TASK BRIEF: From the line with "<span>Network</span>" through the line with "-1021,20 +1021,21 @@", inclusive, return each line of the data below exactly and leave the rest out.
START RECORD EXTRACTS
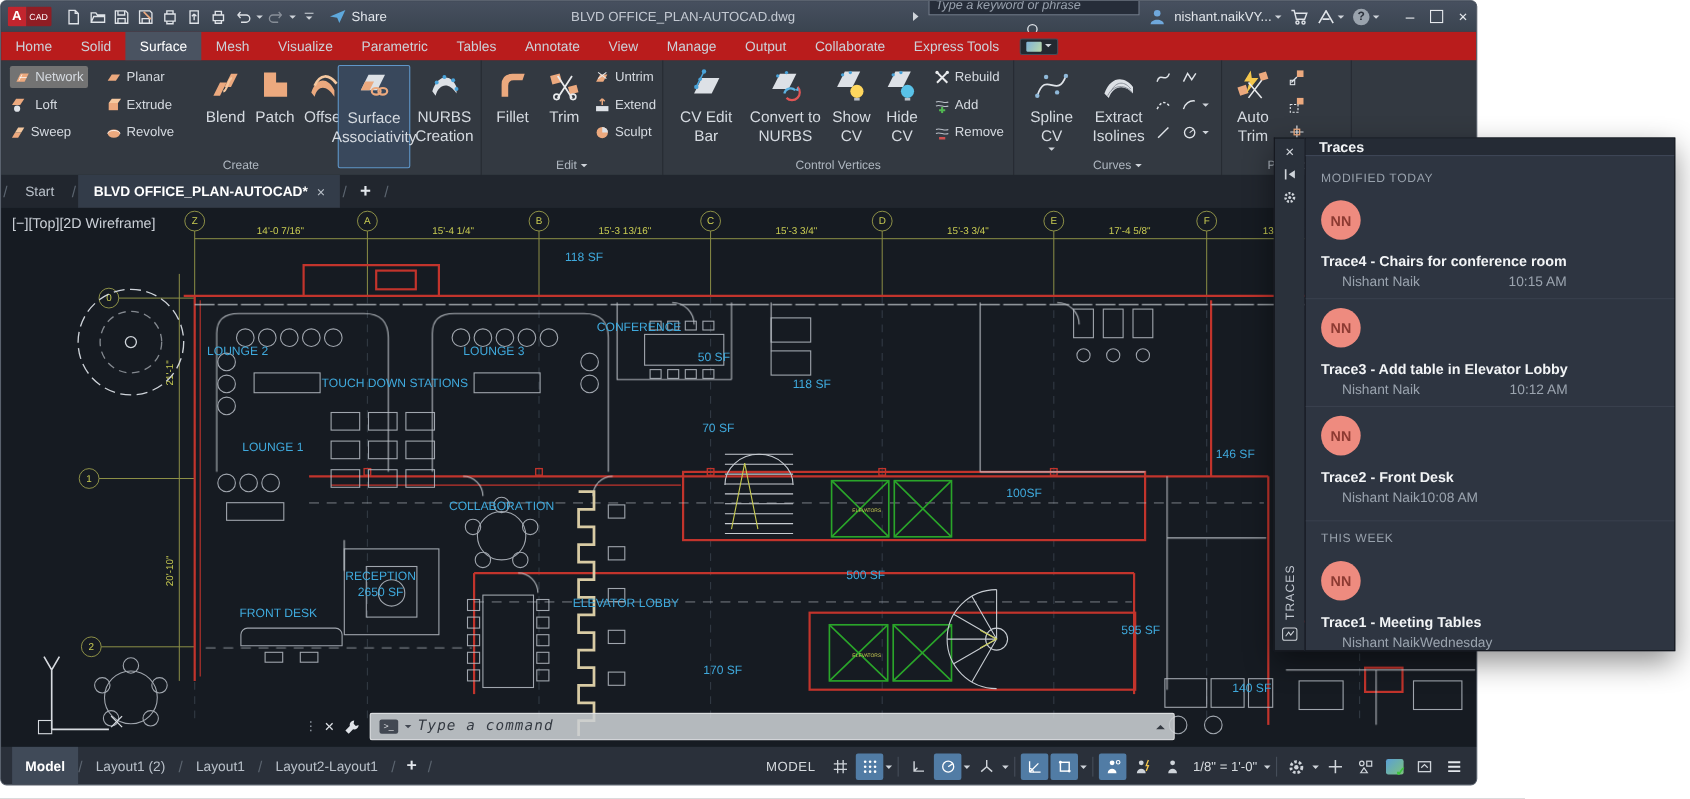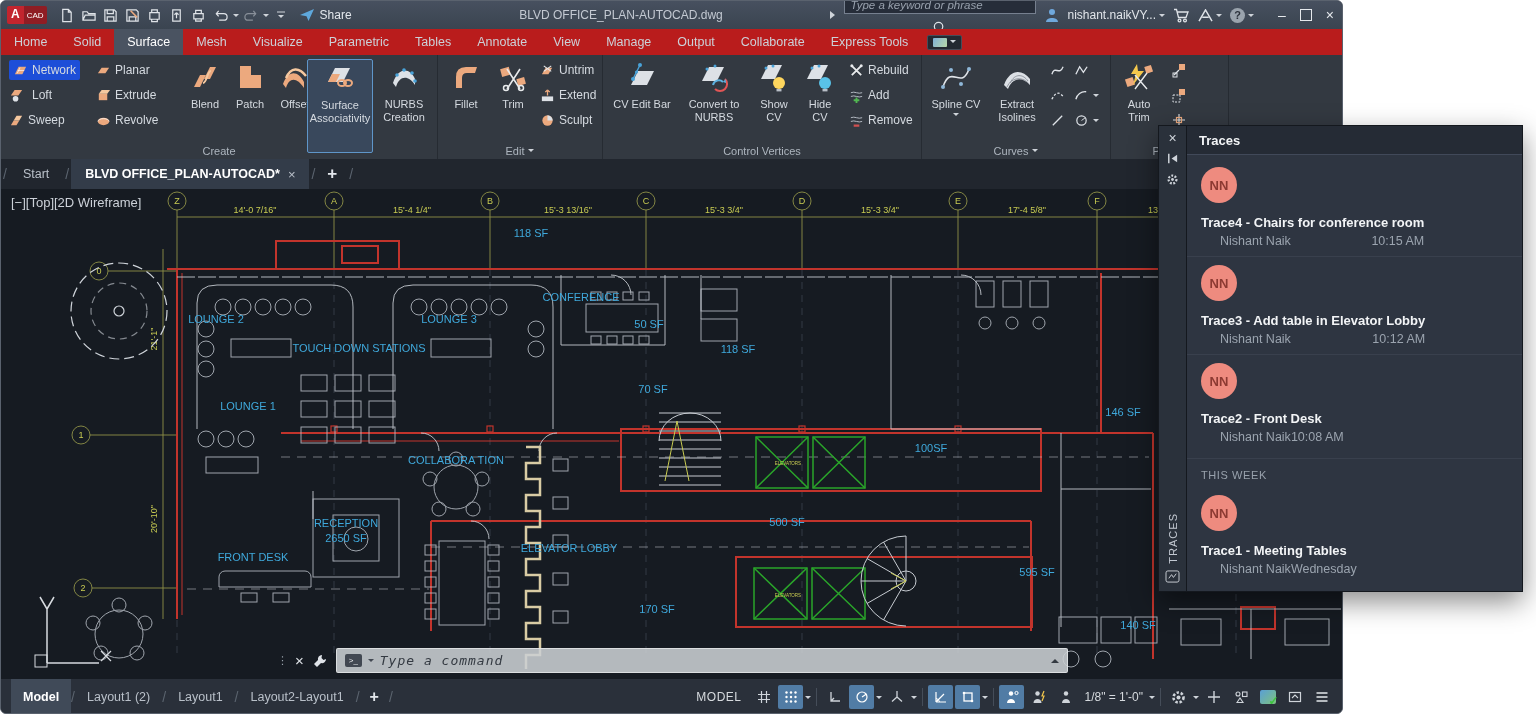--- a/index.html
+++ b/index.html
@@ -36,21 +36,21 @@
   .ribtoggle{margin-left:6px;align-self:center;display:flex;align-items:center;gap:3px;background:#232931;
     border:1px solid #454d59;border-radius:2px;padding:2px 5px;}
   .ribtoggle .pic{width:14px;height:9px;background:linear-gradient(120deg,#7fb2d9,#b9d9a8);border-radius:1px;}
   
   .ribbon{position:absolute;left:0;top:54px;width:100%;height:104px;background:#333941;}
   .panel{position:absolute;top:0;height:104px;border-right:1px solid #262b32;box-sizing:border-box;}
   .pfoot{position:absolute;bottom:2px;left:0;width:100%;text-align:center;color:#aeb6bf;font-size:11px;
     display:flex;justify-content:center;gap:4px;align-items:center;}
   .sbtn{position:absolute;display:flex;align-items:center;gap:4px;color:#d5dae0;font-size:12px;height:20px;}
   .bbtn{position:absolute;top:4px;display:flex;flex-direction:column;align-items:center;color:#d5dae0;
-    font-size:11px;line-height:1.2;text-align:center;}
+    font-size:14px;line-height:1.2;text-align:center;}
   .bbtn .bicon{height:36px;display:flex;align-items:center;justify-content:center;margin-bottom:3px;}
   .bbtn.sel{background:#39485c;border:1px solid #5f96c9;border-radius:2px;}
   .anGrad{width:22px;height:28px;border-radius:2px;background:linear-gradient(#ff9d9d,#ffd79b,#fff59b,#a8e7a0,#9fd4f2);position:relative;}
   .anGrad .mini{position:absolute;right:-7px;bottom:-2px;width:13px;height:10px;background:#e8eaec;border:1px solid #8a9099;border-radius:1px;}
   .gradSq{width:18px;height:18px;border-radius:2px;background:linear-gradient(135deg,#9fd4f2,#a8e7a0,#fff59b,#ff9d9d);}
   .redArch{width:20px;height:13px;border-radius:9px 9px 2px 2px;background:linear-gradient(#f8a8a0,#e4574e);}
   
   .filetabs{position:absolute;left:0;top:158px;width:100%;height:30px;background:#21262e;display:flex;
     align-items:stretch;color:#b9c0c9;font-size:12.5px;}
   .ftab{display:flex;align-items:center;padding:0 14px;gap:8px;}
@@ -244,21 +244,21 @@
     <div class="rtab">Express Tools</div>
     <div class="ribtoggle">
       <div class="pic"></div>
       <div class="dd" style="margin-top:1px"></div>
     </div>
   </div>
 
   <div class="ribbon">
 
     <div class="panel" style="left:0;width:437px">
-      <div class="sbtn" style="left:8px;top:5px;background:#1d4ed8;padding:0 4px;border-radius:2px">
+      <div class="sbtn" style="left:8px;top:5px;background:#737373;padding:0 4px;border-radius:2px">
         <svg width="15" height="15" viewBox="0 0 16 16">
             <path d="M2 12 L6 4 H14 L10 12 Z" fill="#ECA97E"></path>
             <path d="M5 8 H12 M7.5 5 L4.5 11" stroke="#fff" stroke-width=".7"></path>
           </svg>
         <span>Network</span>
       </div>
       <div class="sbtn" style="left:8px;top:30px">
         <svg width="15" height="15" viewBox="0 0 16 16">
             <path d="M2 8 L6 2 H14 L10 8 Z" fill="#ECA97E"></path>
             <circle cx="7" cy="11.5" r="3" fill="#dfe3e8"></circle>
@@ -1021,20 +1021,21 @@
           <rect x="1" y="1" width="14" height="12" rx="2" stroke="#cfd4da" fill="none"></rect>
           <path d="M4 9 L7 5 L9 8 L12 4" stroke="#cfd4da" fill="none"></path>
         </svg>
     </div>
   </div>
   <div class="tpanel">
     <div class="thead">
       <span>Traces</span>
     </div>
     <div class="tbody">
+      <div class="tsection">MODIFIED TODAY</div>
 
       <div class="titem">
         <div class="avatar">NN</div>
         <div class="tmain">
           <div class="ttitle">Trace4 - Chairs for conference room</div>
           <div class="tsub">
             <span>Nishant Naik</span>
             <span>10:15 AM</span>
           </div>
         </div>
END RECORD EXTRACTS
START RECORD EXTRACTS
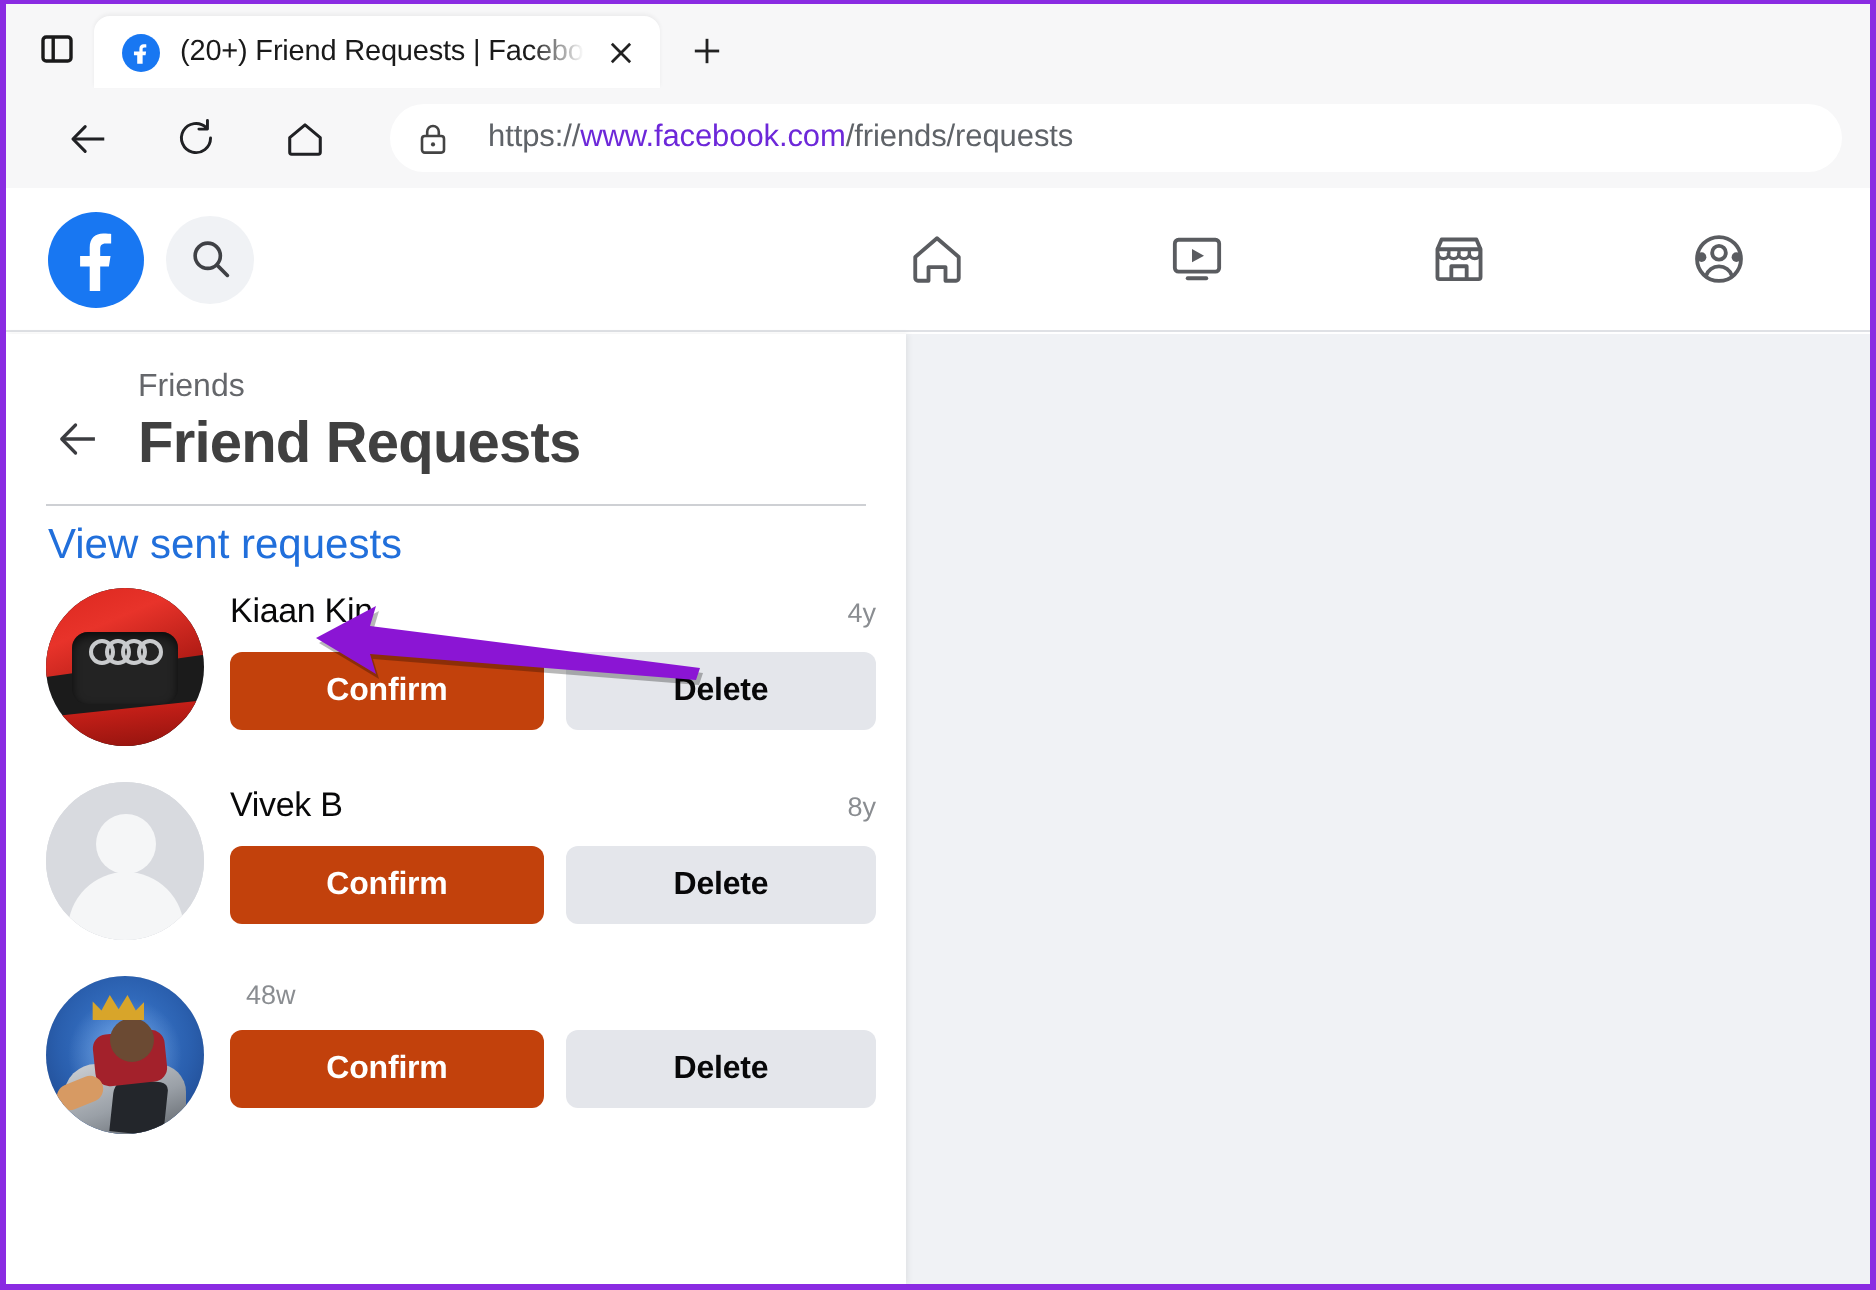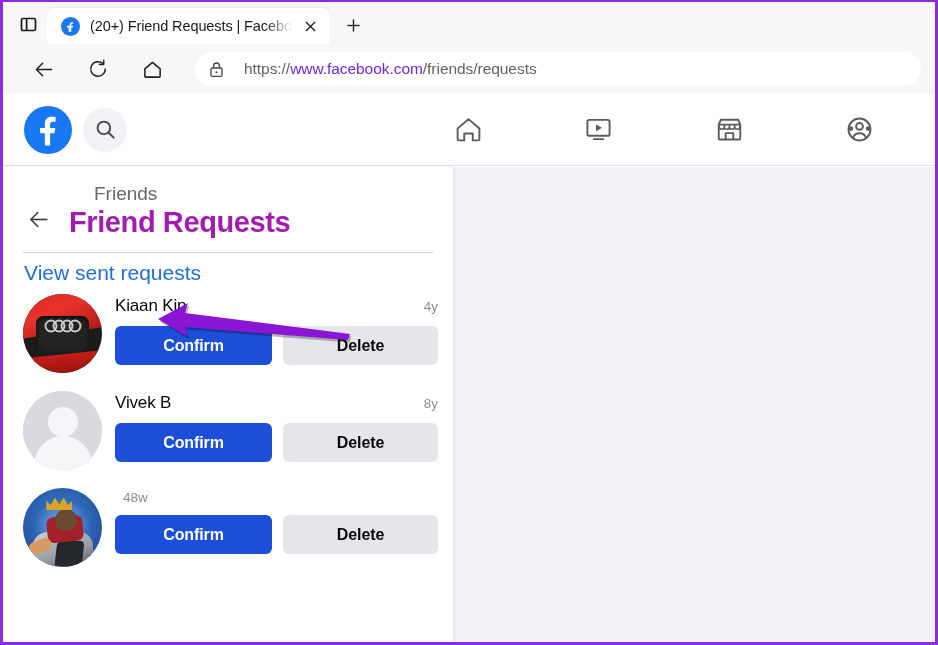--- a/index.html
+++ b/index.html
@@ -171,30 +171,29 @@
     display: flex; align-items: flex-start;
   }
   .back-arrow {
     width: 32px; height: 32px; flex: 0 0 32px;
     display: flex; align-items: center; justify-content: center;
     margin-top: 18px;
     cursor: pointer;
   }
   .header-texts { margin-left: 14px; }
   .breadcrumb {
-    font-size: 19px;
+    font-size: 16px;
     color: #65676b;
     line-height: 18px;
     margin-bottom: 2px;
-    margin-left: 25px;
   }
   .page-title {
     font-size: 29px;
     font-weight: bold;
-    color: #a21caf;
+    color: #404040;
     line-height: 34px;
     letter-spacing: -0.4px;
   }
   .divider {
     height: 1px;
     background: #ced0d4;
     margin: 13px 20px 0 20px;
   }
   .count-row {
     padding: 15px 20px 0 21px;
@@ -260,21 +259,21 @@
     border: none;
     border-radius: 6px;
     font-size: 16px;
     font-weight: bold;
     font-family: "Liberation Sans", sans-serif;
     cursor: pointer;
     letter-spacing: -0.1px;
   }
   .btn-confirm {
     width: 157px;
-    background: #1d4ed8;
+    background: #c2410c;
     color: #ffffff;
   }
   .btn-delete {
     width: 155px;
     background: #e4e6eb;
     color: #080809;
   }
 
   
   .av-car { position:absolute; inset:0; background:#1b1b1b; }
END RECORD EXTRACTS
RESULT FOR THIS EXERCISE:
         <span>Network</span>
       </div>
       <div class="sbtn" style="left:8px;top:30px">
         <svg width="15" height="15" viewBox="0 0 16 16">
             <path d="M2 8 L6 2 H14 L10 8 Z" fill="#ECA97E"></path>
             <circle cx="7" cy="11.5" r="3" fill="#dfe3e8"></circle>
@@ -1021,20 +1021,21 @@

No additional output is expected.